Une rallonge budgétaire de 36 milliards d’euros pour nos armées. L’Assemblée nationale doit se prononcer ce mardi sur la loi de programmation militaire jusqu’en 2030. Un vote solennel est attendu dans l’hémicycle pour adapter les armées aux nouveaux conflits, à la lumière de la guerre en Ukraine et au Moyen-Orient.
En plus de cette trajectoire budgétaire, le projet de loi introduit un nouveau dispositif : un régime d’exception appelé "état d’alerte de sécurité nationale". Il serait activé par le président de la République lors d’un Conseil des ministres, avec un objectif : faire face à une crise "grave et actuelle", précise le texte.
L'État pourrait agir plus rapidement en cas de crise
Ce dispositif vise notamment les cas de guerre hybride et de déstabilisation.

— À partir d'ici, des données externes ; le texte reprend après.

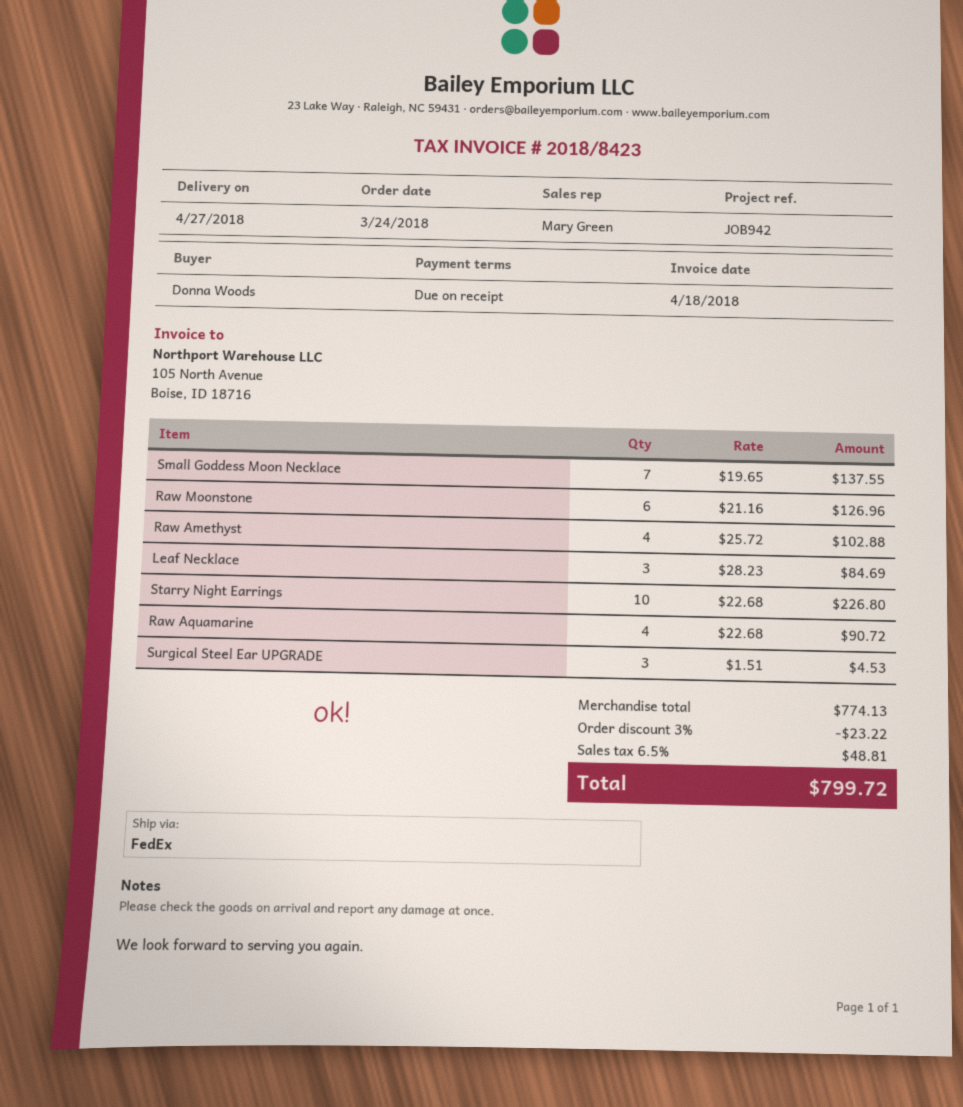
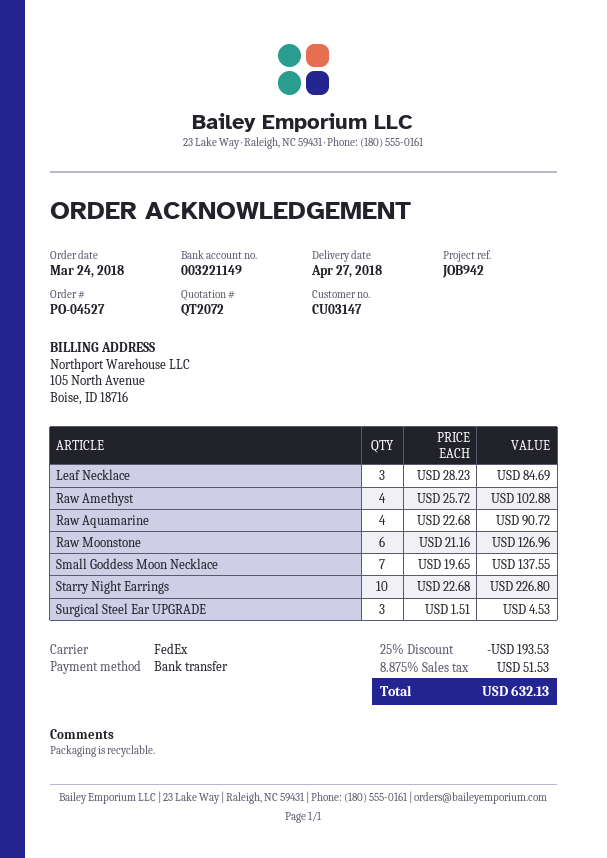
discount: 3% = 23.22 -> 25% = 193.53
tax: 6.5% = 48.81 -> 8.875% = 51.53
total: 799.72 -> 632.13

Concrètement, il s’agit d’une guerre menée sur le sol français, mais à distance, par une puissance étrangère. Cela pourrait passer par des attaques informatiques massives destinées à détruire, par exemple, la production d’électricité, l’aiguillage du réseau ferroviaire ou encore les réseaux de télécommunication.
L’ennemi pourrait aussi frapper via des infiltrations et des actes de sabotage. Cet état d’alerte de sécurité nationale donnerait alors des marges de manœuvre exceptionnelles pour répondre à la menace. Procédures allégées, réquisitions d’industries ou de main-d’œuvre dans les secteurs vitaux pour la nation : l’État pourrait agir plus rapidement en cas de crise.
Il pourrait aussi imposer aux entreprises des stocks stratégiques pour tenir plusieurs mois dans un contexte de guerre. Ce régime viendrait donc compléter l’arsenal des dispositifs d’exception déjà prévus par la Constitution, à savoir l’état d’urgence, l’état de siège ou encore la mobilisation générale.